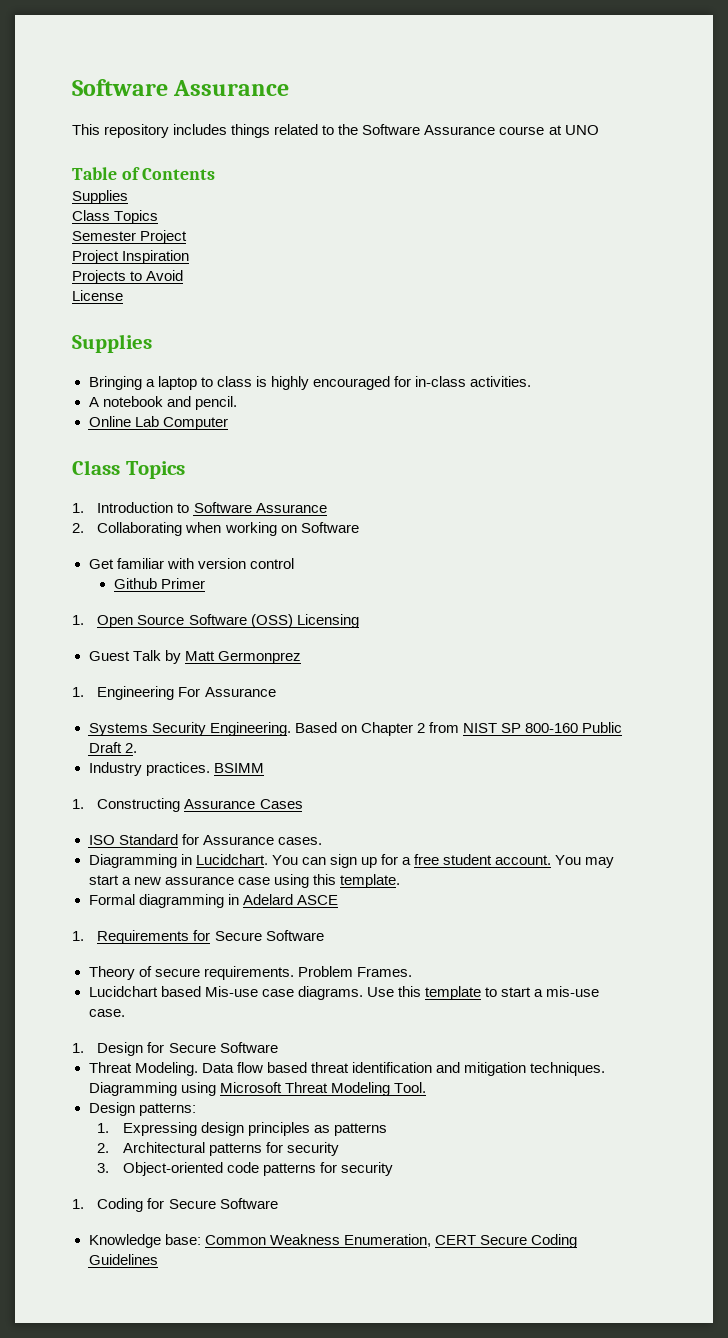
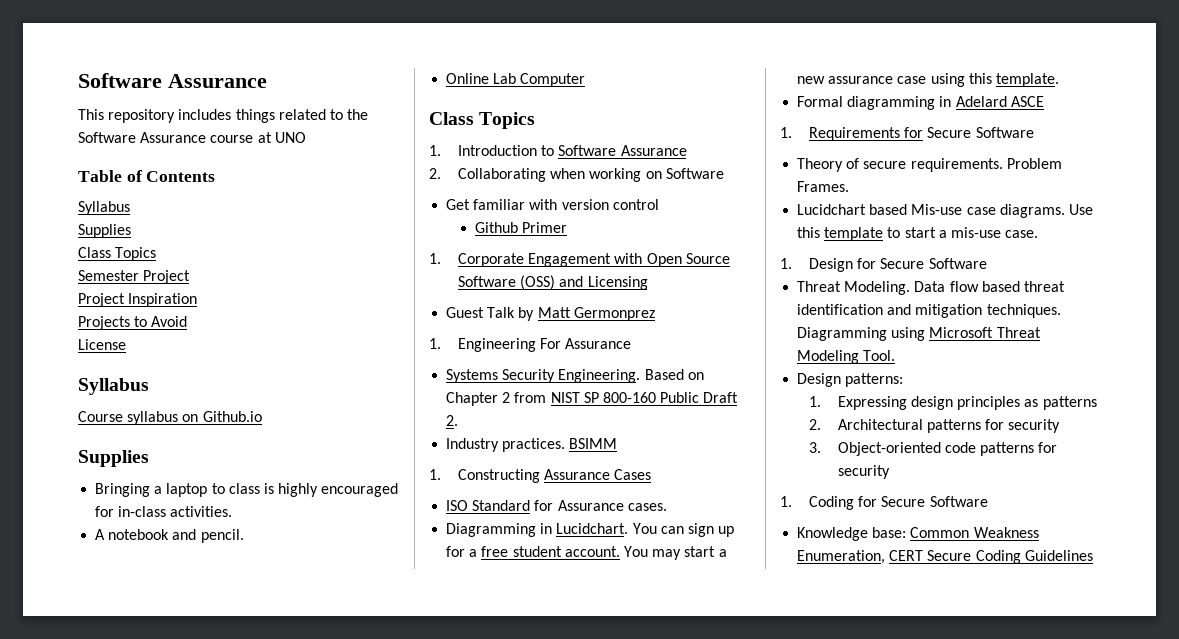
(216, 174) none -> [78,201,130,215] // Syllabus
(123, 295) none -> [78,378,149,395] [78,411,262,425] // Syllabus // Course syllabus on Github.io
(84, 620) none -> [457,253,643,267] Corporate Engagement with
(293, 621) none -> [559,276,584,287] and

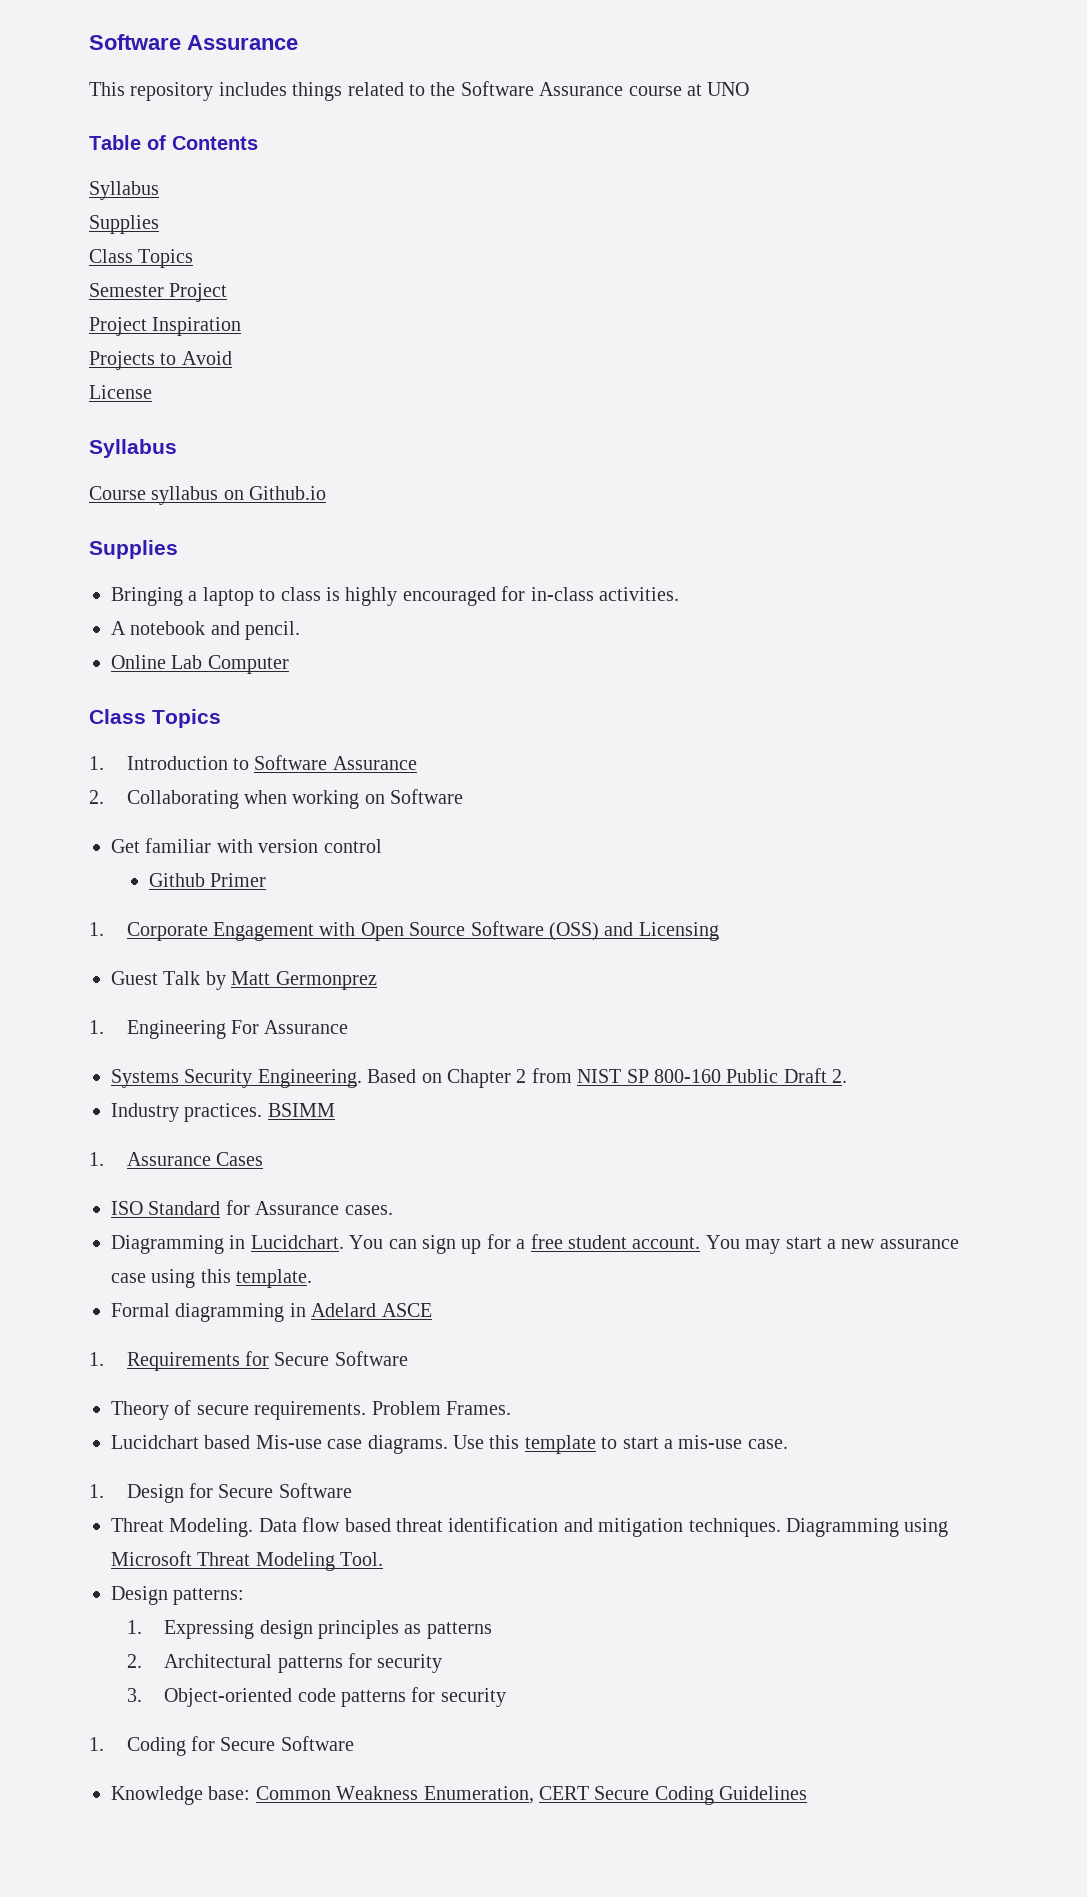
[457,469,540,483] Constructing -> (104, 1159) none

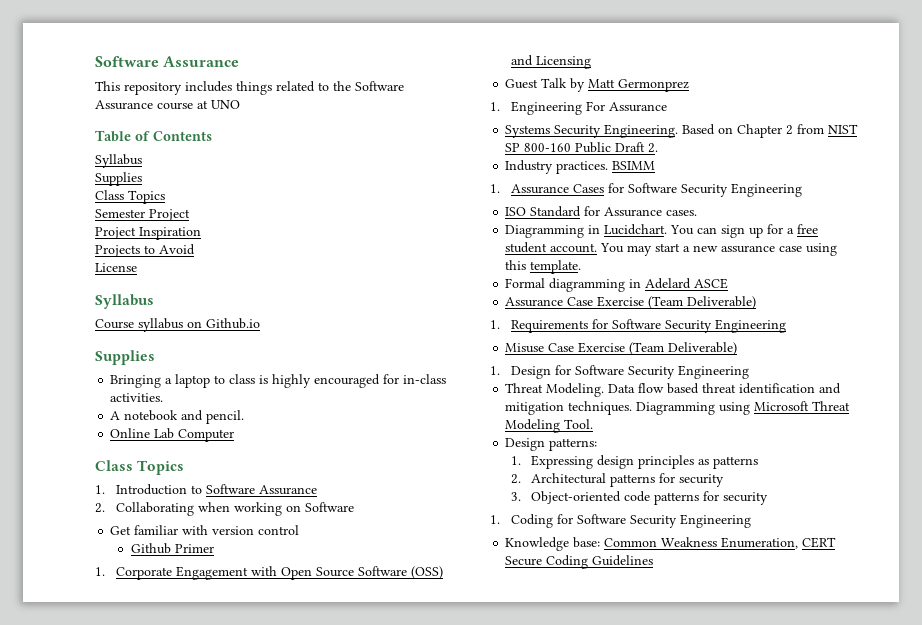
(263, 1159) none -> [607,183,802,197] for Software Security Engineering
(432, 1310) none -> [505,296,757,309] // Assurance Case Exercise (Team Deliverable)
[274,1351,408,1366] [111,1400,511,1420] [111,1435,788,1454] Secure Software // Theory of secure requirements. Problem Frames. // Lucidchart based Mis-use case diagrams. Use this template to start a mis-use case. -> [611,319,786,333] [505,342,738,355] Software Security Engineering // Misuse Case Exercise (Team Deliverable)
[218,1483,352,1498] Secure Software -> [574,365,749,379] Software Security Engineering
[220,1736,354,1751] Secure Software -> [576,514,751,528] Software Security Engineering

==================================================

▸ What you should do
An exact copy of the material above is required, free of any pictures.

▸ Answer to the exercise
(216, 174) none -> [78,201,130,215] // Syllabus
(123, 295) none -> [78,378,149,395] [78,411,262,425] // Syllabus // Course syllabus on Github.io
(84, 620) none -> [457,253,643,267] Corporate Engagement with
(293, 621) none -> [559,276,584,287] and

[457,469,540,483] Constructing -> (104, 1159) none

(263, 1159) none -> [607,183,802,197] for Software Security Engineering
(432, 1310) none -> [505,296,757,309] // Assurance Case Exercise (Team Deliverable)
[274,1351,408,1366] [111,1400,511,1420] [111,1435,788,1454] Secure Software // Theory of secure requirements. Problem Frames. // Lucidchart based Mis-use case diagrams. Use this template to start a mis-use case. -> [611,319,786,333] [505,342,738,355] Software Security Engineering // Misuse Case Exercise (Team Deliverable)
[218,1483,352,1498] Secure Software -> [574,365,749,379] Software Security Engineering
[220,1736,354,1751] Secure Software -> [576,514,751,528] Software Security Engineering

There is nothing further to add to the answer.